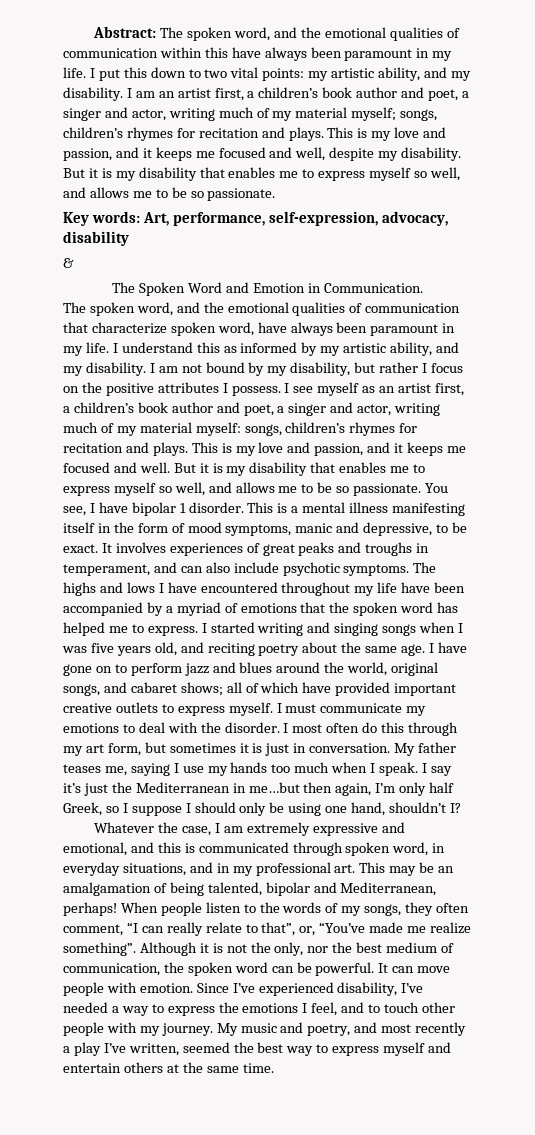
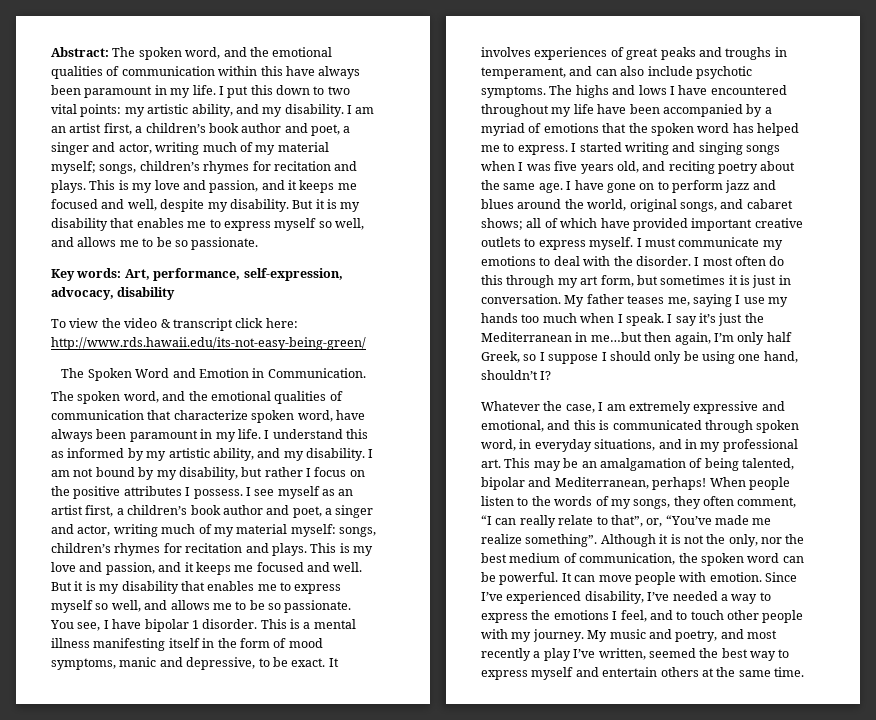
- &
+ To view the video & transcript click here: http://www.rds.hawaii.edu/its-not-easy-being-green/

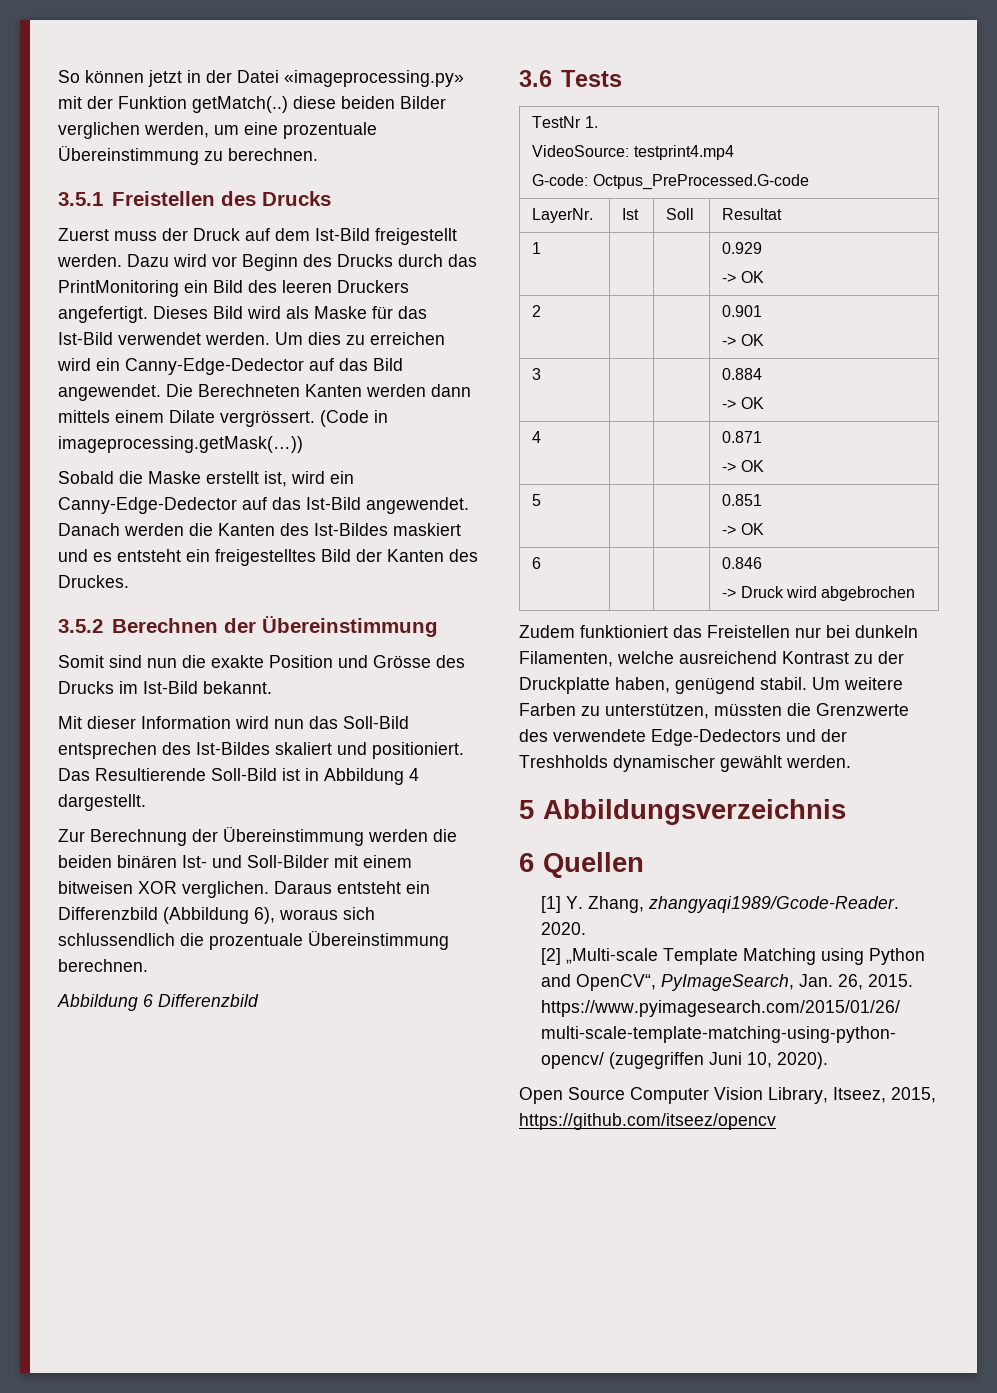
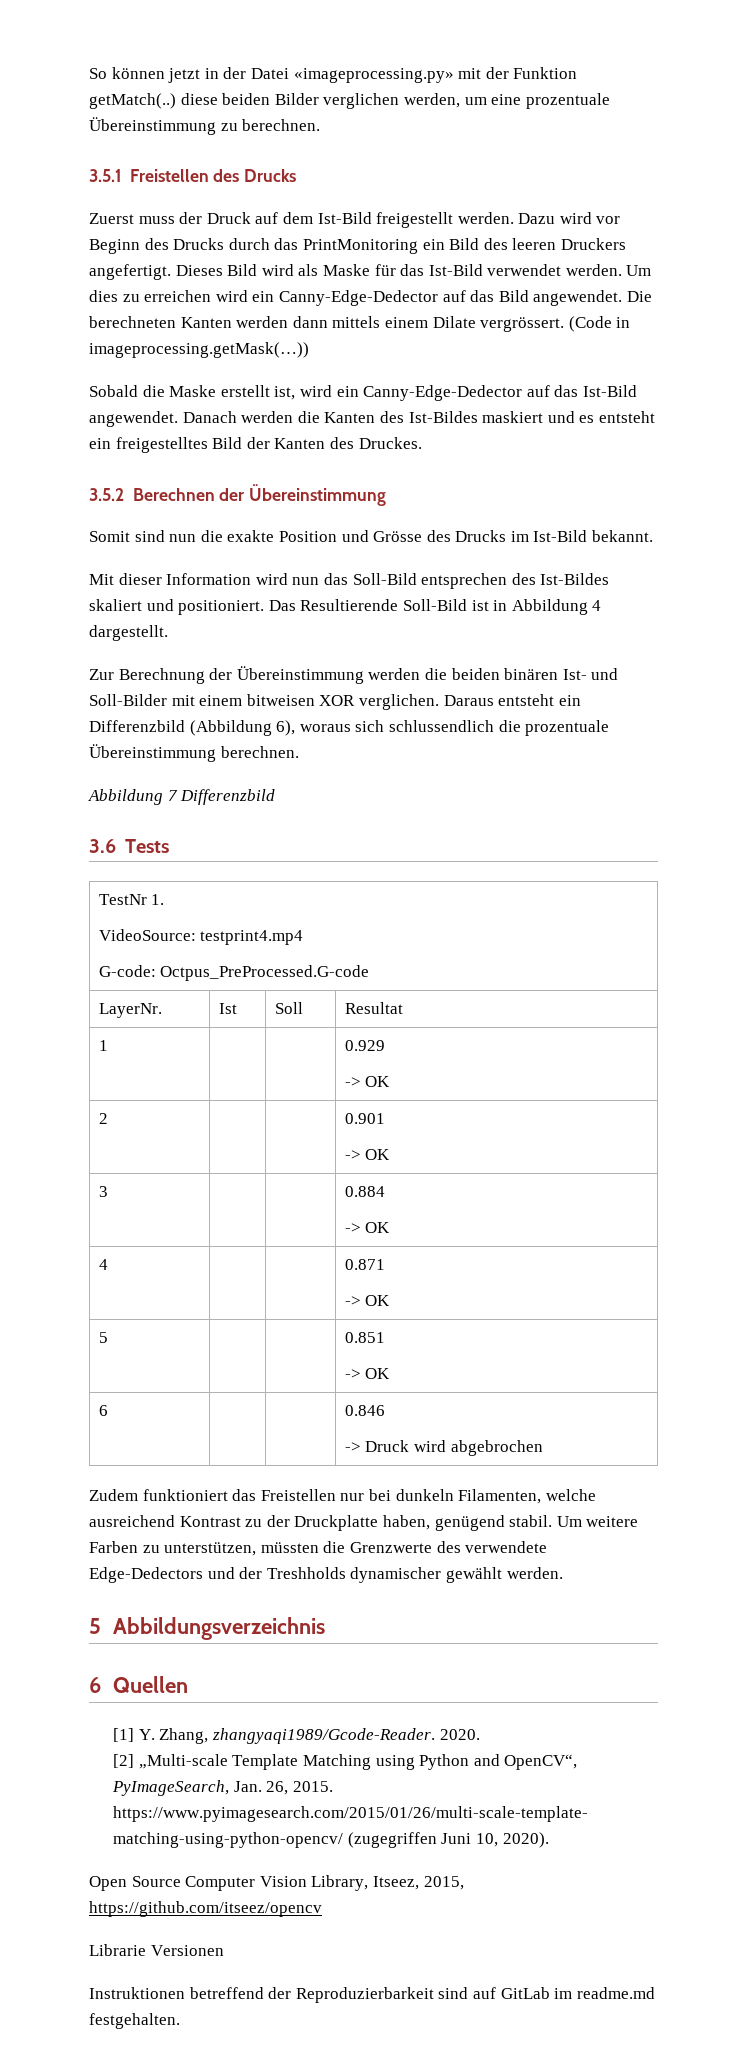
- Die Berechneten Kanten werden dann mittels einem Dilate vergrössert.
+ Die berechneten Kanten werden dann mittels einem Dilate vergrössert.
- Abbildung 6 Differenzbild
+ Abbildung 7 Differenzbild
+ Librarie Versionen
+ Instruktionen betreffend der Reproduzierbarkeit sind auf GitLab im readme.md festgehalten.

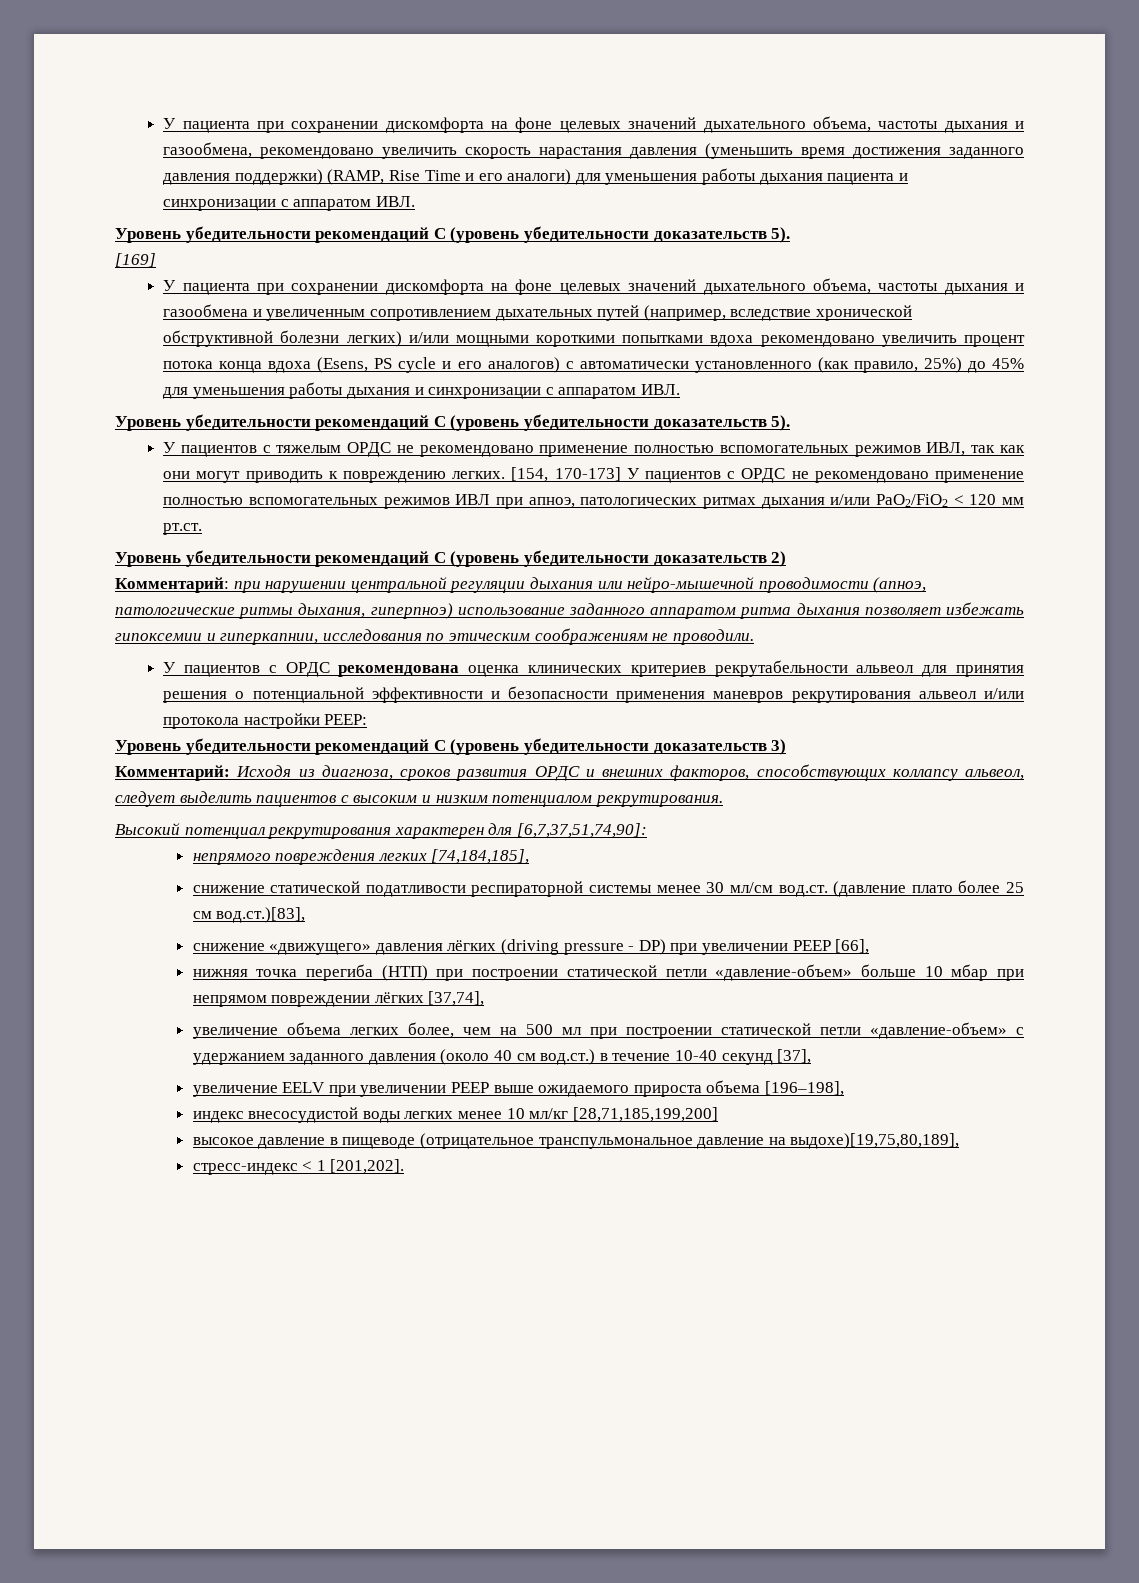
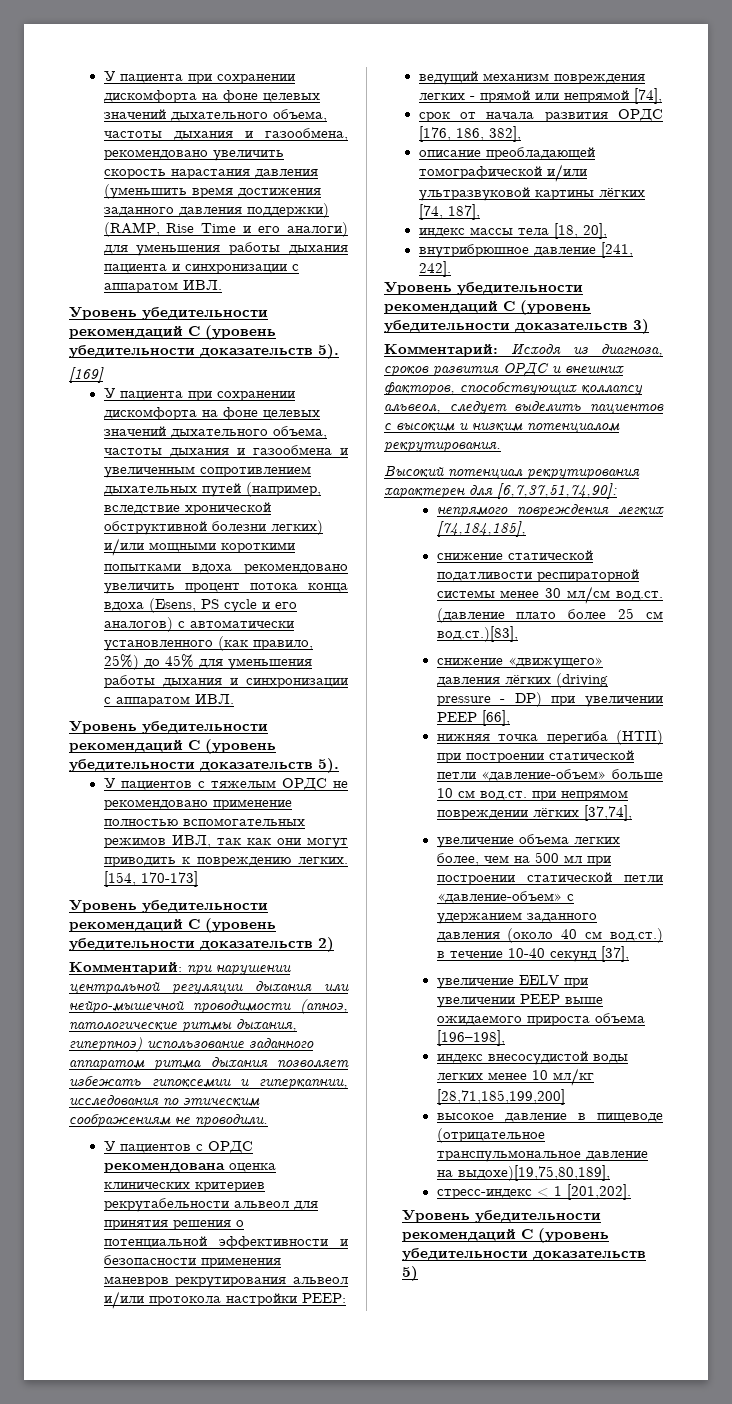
- [154, 170-173] У пациентов с ОРДС не рекомендовано применение полностью вспомогательных режимов ИВЛ при апноэ, патологических ритмах дыхания и/или PaO2/FiO2 < 120 мм рт.ст.
+ [154, 170-173]
+ ведущий механизм повреждения легких - прямой или непрямой [74],
+ срок от начала развития ОРДС [176, 186, 382],
+ описание преобладающей томографической и/или ультразвуковой картины лёгких [74, 187],
+ индекс массы тела [18, 20],
+ внутрибрюшное давление [241, 242].
- нижняя точка перегиба (НТП) при построении статической петли «давление-объем» больше 10 мбар при непрямом повреждении лёгких [37,74],
+ нижняя точка перегиба (НТП) при построении статической петли «давление-объем» больше 10 см вод.ст. при непрямом повреждении лёгких [37,74],
+ Уровень убедительности рекомендаций С (уровень убедительности доказательств 5)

GOAL OF THE EXERCISE =
For this task, write out exactly the lines of the entries above, starting at the line with "ведущий механизм повреждения" and ending at the line with "давление [241, 242].", both included, and no others.

TASK ANSWER =
+ ведущий механизм повреждения легких - прямой или непрямой [74],
+ срок от начала развития ОРДС [176, 186, 382],
+ описание преобладающей томографической и/или ультразвуковой картины лёгких [74, 187],
+ индекс массы тела [18, 20],
+ внутрибрюшное давление [241, 242].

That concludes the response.